Start of Provided entries
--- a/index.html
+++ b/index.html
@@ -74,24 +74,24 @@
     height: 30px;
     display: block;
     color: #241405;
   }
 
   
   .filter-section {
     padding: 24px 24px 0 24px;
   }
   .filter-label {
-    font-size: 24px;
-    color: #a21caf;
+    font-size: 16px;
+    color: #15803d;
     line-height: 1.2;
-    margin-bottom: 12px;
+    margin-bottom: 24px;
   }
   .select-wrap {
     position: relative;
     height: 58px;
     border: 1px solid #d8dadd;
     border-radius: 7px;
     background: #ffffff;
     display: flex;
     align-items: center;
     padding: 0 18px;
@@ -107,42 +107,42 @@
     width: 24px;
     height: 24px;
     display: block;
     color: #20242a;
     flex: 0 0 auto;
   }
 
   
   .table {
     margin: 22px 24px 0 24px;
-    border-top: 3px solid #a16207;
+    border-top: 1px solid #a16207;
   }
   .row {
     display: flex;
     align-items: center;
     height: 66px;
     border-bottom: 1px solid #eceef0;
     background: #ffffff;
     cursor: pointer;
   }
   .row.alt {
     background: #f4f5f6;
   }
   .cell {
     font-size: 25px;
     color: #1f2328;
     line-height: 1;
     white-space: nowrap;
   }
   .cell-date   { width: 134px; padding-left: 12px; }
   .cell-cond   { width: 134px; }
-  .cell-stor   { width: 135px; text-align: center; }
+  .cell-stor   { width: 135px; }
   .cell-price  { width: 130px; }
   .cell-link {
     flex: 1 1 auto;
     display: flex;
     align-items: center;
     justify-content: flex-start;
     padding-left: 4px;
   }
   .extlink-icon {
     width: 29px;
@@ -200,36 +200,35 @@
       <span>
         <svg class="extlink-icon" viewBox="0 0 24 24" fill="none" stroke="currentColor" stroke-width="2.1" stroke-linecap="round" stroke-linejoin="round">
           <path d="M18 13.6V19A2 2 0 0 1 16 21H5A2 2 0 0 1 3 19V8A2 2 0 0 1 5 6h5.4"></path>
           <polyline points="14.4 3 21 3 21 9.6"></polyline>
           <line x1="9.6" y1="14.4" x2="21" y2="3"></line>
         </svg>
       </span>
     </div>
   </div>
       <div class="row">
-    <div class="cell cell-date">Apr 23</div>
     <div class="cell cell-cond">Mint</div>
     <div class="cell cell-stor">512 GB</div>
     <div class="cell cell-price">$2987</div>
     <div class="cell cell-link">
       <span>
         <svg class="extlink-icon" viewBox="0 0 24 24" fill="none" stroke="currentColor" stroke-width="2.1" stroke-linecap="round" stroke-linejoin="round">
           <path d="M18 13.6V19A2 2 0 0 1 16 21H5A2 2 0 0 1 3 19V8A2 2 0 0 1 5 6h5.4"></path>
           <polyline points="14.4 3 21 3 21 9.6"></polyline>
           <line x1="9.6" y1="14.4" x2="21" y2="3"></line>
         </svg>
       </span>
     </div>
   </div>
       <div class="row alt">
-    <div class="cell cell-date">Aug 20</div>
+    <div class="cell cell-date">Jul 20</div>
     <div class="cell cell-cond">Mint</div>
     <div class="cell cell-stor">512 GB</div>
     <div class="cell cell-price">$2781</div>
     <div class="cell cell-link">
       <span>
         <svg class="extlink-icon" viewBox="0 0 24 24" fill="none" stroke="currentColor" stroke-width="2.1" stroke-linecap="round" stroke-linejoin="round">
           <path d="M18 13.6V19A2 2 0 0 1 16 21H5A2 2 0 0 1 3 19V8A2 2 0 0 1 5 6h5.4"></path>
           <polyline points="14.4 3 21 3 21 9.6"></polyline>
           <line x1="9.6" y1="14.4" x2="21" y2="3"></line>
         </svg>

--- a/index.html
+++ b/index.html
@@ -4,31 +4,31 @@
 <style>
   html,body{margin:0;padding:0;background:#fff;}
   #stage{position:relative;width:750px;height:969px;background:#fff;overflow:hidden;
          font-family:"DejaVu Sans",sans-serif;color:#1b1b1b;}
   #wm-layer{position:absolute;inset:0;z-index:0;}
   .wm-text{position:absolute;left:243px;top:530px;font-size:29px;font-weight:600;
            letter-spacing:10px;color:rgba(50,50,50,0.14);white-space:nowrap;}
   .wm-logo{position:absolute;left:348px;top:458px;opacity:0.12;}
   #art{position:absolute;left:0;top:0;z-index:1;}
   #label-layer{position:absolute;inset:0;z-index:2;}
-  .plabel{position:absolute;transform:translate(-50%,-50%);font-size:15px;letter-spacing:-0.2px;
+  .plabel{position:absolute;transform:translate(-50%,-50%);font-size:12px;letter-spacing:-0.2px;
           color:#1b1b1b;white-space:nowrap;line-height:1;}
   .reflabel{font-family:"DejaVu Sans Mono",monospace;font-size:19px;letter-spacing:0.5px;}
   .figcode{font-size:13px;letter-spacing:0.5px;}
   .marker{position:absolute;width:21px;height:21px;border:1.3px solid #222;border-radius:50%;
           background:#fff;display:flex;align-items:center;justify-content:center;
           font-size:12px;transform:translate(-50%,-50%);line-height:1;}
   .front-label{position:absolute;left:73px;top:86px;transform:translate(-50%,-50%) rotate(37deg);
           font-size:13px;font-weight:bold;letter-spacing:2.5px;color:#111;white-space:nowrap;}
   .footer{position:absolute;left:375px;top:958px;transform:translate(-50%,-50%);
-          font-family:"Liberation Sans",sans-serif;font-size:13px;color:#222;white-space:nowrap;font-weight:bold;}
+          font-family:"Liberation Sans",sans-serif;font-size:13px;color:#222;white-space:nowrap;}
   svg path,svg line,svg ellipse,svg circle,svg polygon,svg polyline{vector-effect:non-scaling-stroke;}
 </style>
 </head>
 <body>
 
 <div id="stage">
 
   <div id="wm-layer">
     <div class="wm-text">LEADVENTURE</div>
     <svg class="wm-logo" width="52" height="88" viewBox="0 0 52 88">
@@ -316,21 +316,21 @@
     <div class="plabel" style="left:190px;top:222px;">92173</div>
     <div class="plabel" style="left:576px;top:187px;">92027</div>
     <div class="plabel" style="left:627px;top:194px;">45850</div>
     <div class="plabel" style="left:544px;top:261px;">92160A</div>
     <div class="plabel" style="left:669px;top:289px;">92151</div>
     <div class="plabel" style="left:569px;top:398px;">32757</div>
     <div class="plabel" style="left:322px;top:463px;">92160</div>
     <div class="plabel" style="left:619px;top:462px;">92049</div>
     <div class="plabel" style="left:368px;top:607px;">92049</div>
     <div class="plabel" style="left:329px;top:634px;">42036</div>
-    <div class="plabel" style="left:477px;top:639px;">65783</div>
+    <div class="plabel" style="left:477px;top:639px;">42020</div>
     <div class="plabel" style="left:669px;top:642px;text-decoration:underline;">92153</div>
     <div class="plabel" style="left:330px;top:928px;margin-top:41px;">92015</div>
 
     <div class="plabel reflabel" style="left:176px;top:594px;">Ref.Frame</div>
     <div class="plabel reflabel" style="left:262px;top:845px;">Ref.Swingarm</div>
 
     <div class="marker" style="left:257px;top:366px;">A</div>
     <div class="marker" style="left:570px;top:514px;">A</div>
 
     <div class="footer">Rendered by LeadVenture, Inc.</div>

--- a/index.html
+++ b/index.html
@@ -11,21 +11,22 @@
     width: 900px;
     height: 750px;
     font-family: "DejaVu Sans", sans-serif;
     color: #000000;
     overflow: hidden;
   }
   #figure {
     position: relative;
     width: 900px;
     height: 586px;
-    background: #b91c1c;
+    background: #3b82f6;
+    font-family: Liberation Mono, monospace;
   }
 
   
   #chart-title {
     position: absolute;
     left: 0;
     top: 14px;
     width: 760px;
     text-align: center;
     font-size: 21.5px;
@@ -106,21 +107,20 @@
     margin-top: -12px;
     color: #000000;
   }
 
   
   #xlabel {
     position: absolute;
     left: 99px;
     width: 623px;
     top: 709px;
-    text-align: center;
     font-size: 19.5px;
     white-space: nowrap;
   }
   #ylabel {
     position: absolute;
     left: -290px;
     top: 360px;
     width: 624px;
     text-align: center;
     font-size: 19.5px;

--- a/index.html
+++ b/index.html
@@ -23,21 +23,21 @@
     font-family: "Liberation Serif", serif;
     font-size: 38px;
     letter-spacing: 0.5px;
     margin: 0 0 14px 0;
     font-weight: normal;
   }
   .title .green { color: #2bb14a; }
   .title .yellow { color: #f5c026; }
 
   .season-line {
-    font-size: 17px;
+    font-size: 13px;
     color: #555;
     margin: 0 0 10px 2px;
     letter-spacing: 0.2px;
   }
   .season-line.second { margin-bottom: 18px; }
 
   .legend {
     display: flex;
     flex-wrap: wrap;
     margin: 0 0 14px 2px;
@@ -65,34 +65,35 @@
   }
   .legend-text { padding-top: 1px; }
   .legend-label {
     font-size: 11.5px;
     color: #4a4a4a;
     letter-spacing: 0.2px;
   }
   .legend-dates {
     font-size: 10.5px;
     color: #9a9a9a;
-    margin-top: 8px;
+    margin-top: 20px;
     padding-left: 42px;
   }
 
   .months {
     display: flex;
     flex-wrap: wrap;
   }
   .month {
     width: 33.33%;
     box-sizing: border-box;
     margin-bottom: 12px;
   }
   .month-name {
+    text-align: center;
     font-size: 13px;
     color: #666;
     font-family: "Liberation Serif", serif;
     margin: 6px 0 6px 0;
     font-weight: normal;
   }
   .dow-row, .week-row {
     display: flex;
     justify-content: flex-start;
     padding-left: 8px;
End of Provided entries
Report all lines above with "overflow".

Exercise response →
   #stage{position:relative;width:750px;height:969px;background:#fff;overflow:hidden;
     overflow: hidden;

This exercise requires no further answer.